Problem statement -> Each line below must be reproduced exactly as it stands. Pictures stay out of the copy.
--- START ---
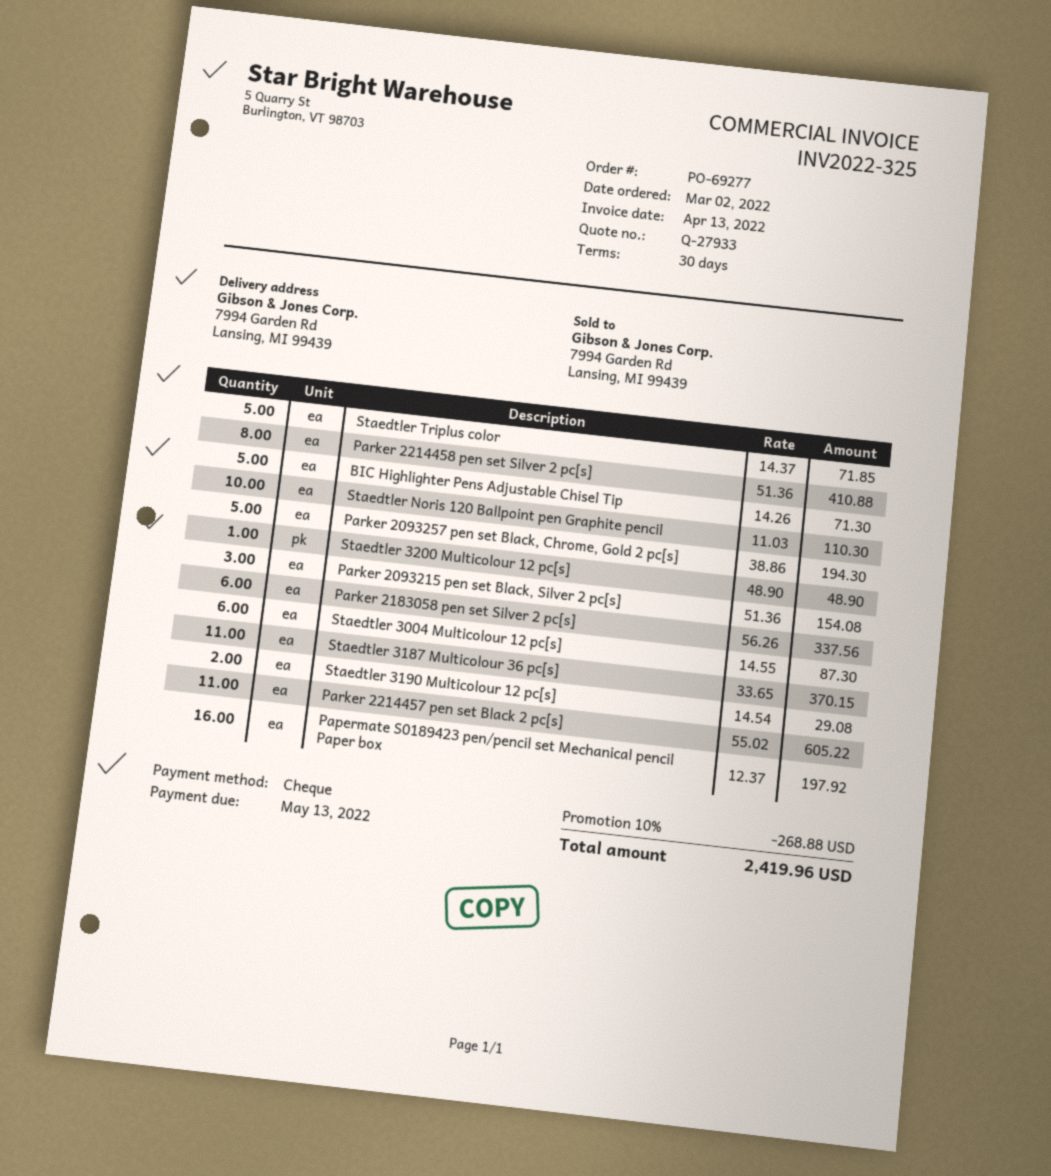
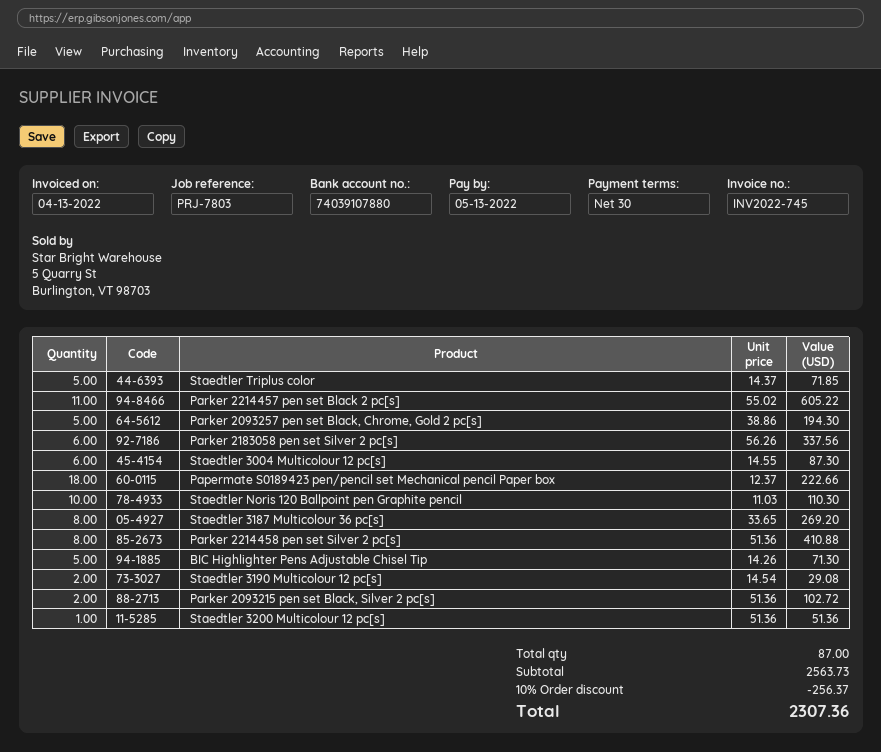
invoice number: INV2022-325 -> INV2022-745
Staedtler 3200 Multicolour 12 pc[s]: 1 x 48.90 = 48.90 -> 1 x 51.36 = 51.36
Parker 2093215 pen set Black, Silver 2 pc[s]: 3 x 51.36 = 154.08 -> 2 x 51.36 = 102.72
Staedtler 3187 Multicolour 36 pc[s]: 11 x 33.65 = 370.15 -> 8 x 33.65 = 269.20
Papermate S0189423 pen/pencil set Mechanical pencil Paper box: 16 x 12.37 = 197.92 -> 18 x 12.37 = 222.66
discount: 10% = 268.88 -> 10% = 256.37
total: 2419.96 -> 2307.36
--- END ---
Response area ->
invoice number: INV2022-325 -> INV2022-745
Staedtler 3200 Multicolour 12 pc[s]: 1 x 48.90 = 48.90 -> 1 x 51.36 = 51.36
Parker 2093215 pen set Black, Silver 2 pc[s]: 3 x 51.36 = 154.08 -> 2 x 51.36 = 102.72
Staedtler 3187 Multicolour 36 pc[s]: 11 x 33.65 = 370.15 -> 8 x 33.65 = 269.20
Papermate S0189423 pen/pencil set Mechanical pencil Paper box: 16 x 12.37 = 197.92 -> 18 x 12.37 = 222.66
discount: 10% = 268.88 -> 10% = 256.37
total: 2419.96 -> 2307.36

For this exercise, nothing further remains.